Description of the task:
This exercise calls for an exact copy of the listing, with no pictures kept.

Supplied material:

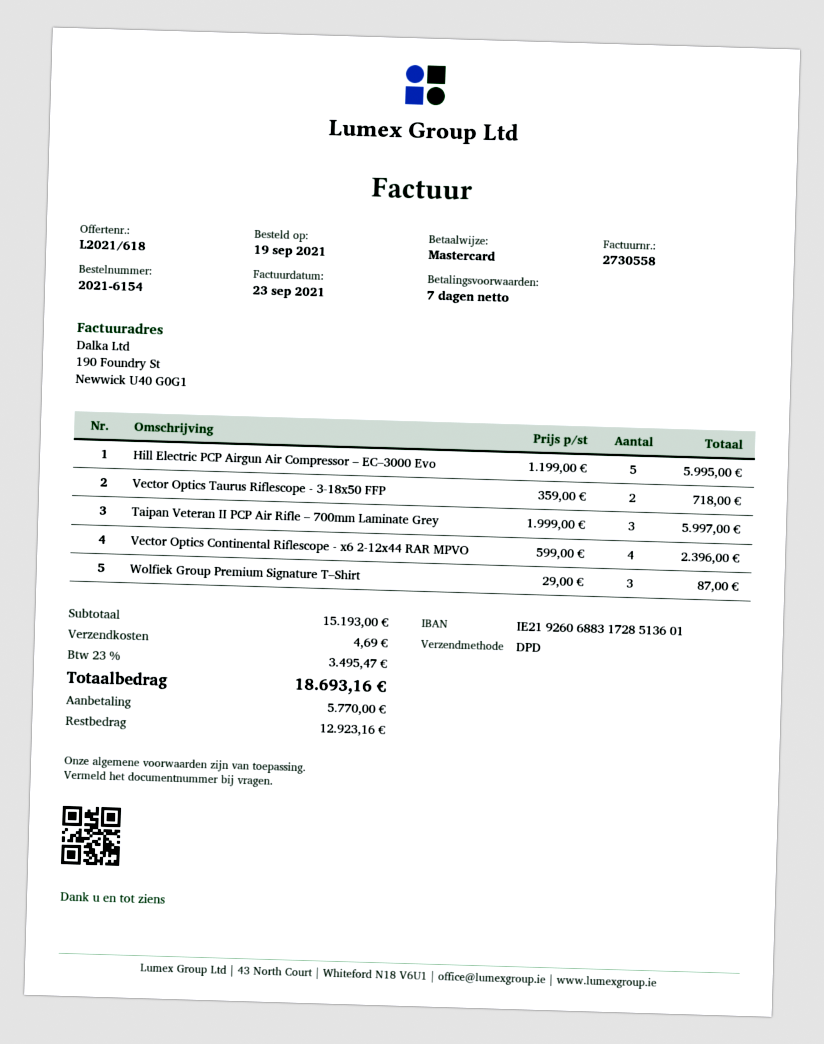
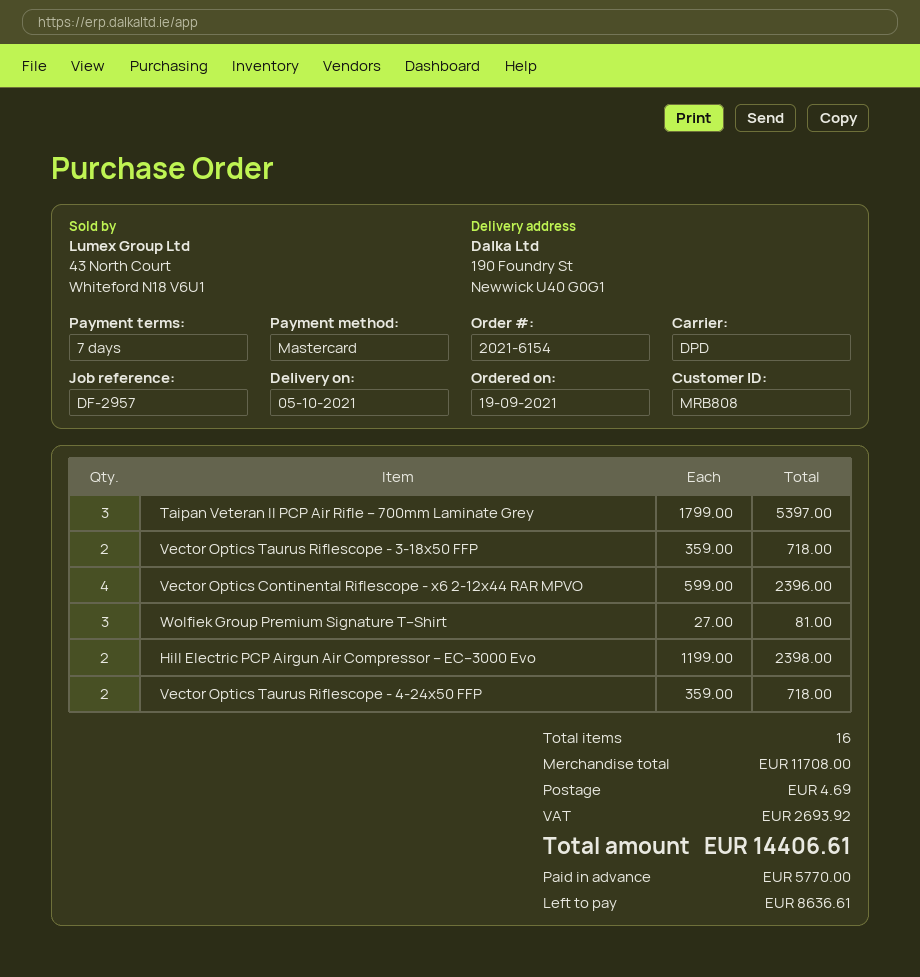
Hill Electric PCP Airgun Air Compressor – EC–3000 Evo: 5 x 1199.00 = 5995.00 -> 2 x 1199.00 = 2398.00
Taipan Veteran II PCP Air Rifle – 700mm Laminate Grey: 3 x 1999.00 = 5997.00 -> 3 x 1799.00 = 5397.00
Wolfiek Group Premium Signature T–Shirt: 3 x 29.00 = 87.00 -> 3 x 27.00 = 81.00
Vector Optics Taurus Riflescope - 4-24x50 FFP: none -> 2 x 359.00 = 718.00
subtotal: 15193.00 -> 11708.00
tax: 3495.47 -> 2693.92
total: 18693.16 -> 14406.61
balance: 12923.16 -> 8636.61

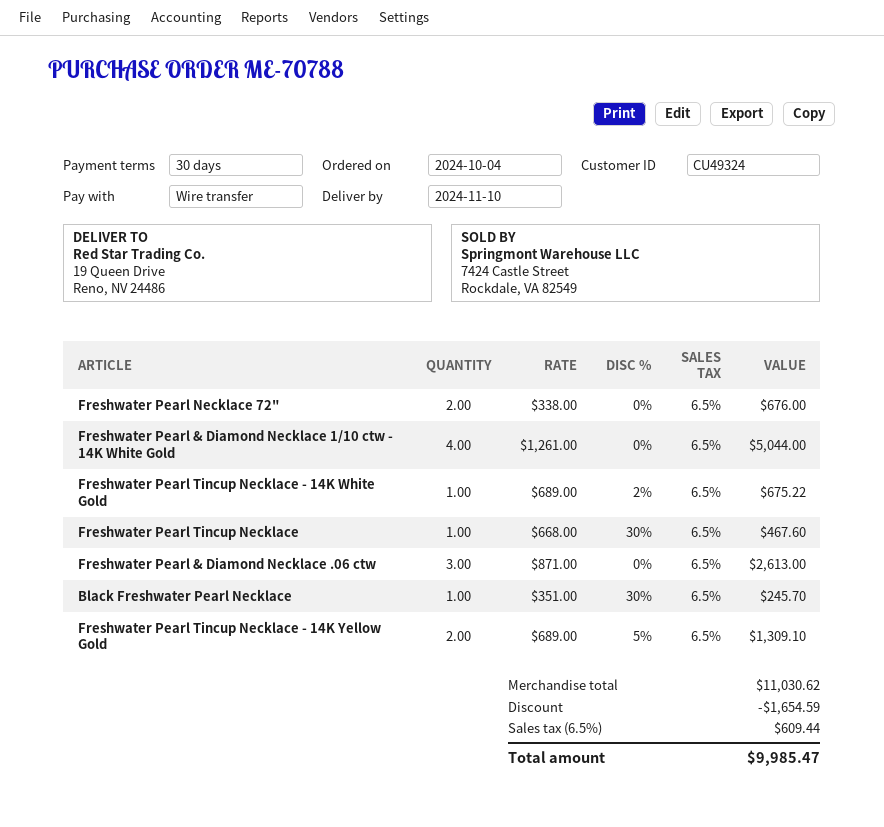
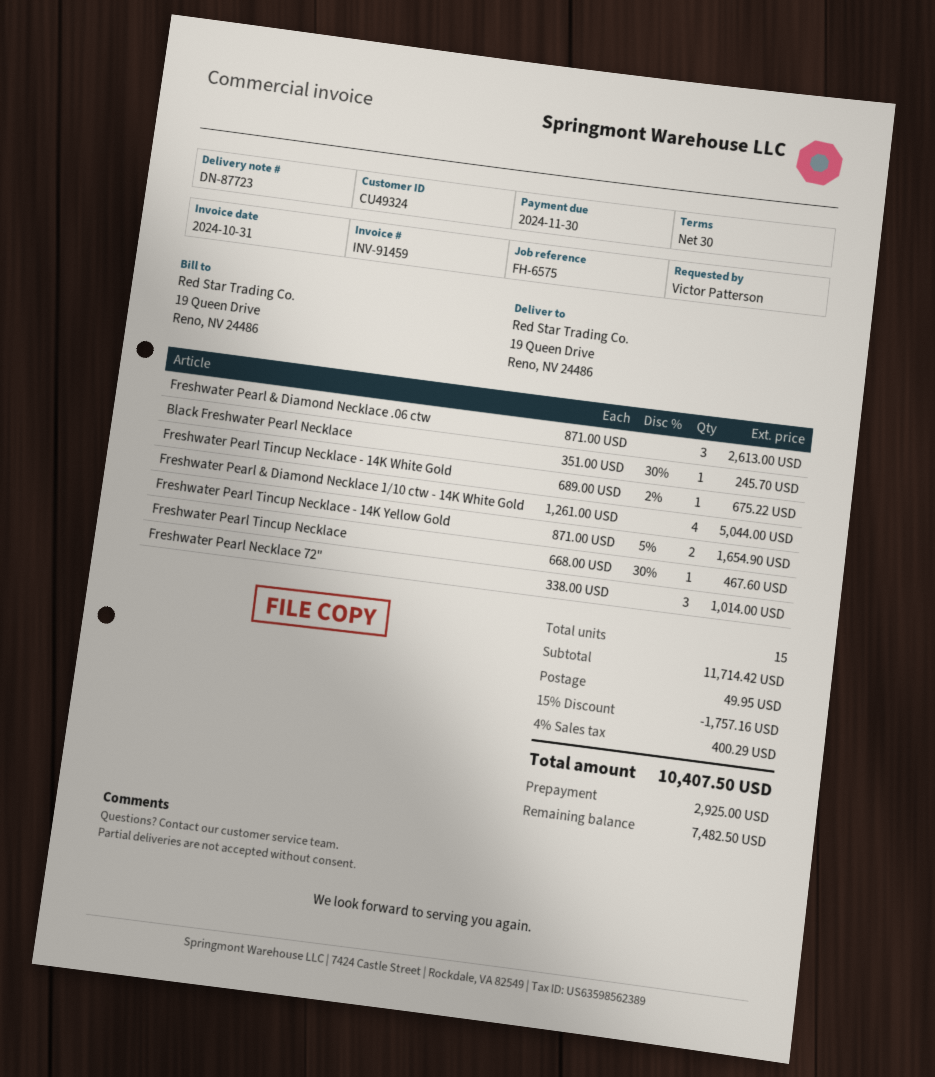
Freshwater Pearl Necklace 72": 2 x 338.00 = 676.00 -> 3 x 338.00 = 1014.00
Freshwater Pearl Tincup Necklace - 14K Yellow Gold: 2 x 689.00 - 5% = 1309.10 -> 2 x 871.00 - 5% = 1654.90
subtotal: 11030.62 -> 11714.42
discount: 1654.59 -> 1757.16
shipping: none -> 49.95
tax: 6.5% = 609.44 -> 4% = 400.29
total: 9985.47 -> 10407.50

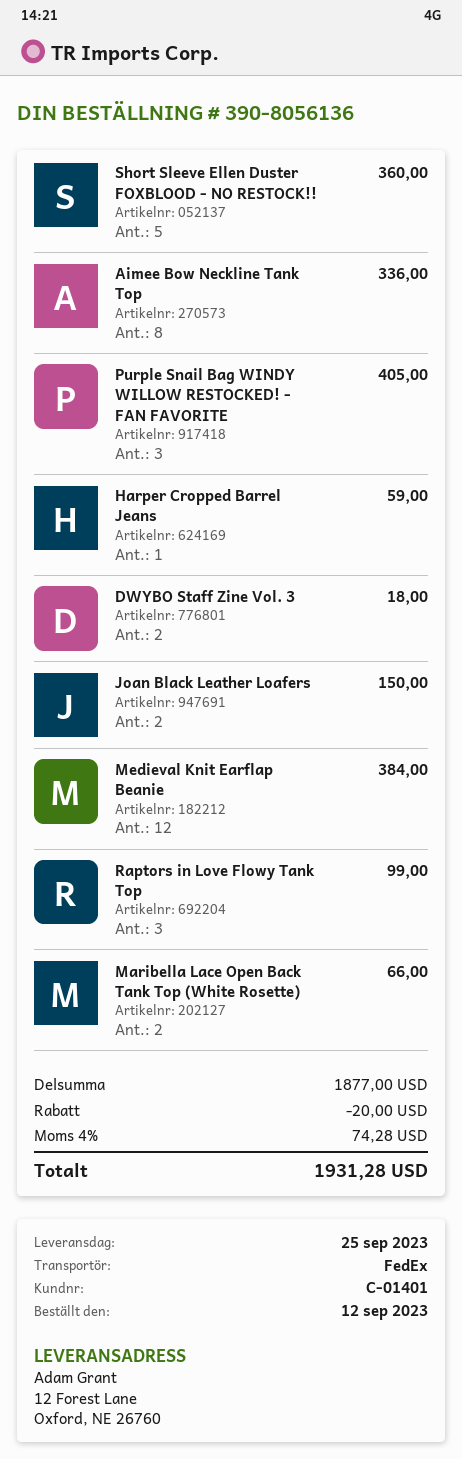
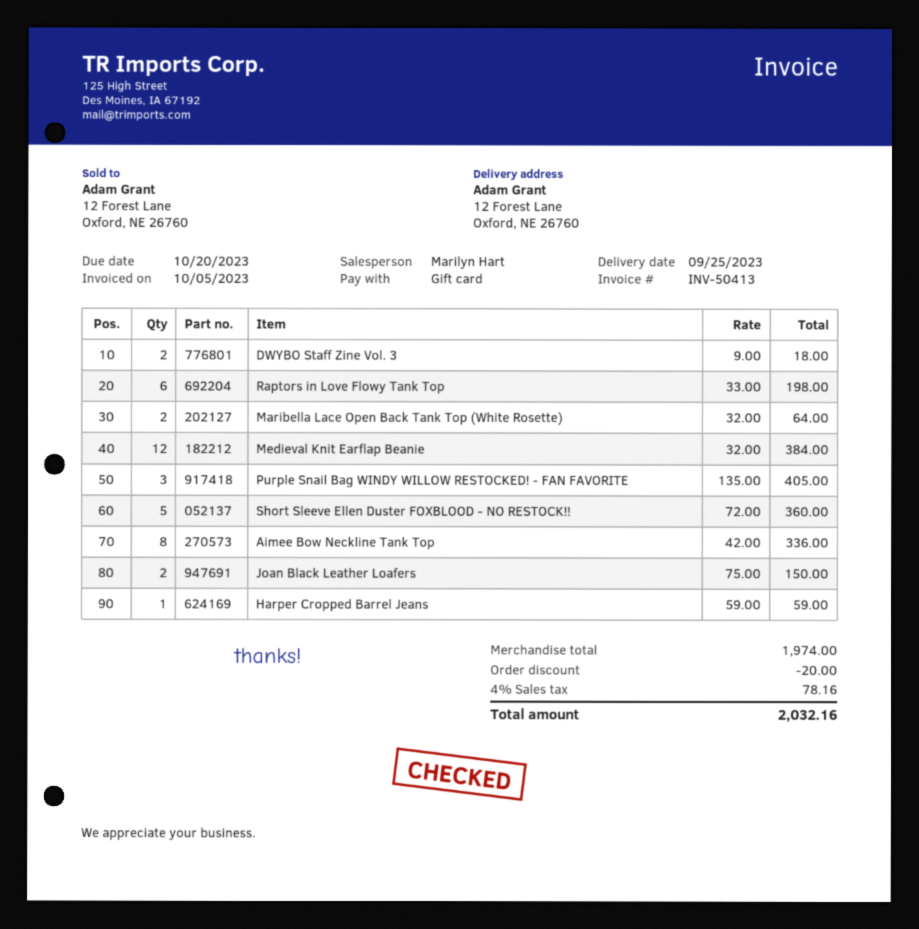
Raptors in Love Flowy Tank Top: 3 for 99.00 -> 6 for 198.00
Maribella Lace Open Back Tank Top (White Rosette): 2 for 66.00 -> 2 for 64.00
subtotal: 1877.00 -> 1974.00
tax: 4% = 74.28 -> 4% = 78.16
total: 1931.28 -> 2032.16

Solution to this exercise:
Hill Electric PCP Airgun Air Compressor – EC–3000 Evo: 5 x 1199.00 = 5995.00 -> 2 x 1199.00 = 2398.00
Taipan Veteran II PCP Air Rifle – 700mm Laminate Grey: 3 x 1999.00 = 5997.00 -> 3 x 1799.00 = 5397.00
Wolfiek Group Premium Signature T–Shirt: 3 x 29.00 = 87.00 -> 3 x 27.00 = 81.00
Vector Optics Taurus Riflescope - 4-24x50 FFP: none -> 2 x 359.00 = 718.00
subtotal: 15193.00 -> 11708.00
tax: 3495.47 -> 2693.92
total: 18693.16 -> 14406.61
balance: 12923.16 -> 8636.61

Freshwater Pearl Necklace 72": 2 x 338.00 = 676.00 -> 3 x 338.00 = 1014.00
Freshwater Pearl Tincup Necklace - 14K Yellow Gold: 2 x 689.00 - 5% = 1309.10 -> 2 x 871.00 - 5% = 1654.90
subtotal: 11030.62 -> 11714.42
discount: 1654.59 -> 1757.16
shipping: none -> 49.95
tax: 6.5% = 609.44 -> 4% = 400.29
total: 9985.47 -> 10407.50

Raptors in Love Flowy Tank Top: 3 for 99.00 -> 6 for 198.00
Maribella Lace Open Back Tank Top (White Rosette): 2 for 66.00 -> 2 for 64.00
subtotal: 1877.00 -> 1974.00
tax: 4% = 74.28 -> 4% = 78.16
total: 1931.28 -> 2032.16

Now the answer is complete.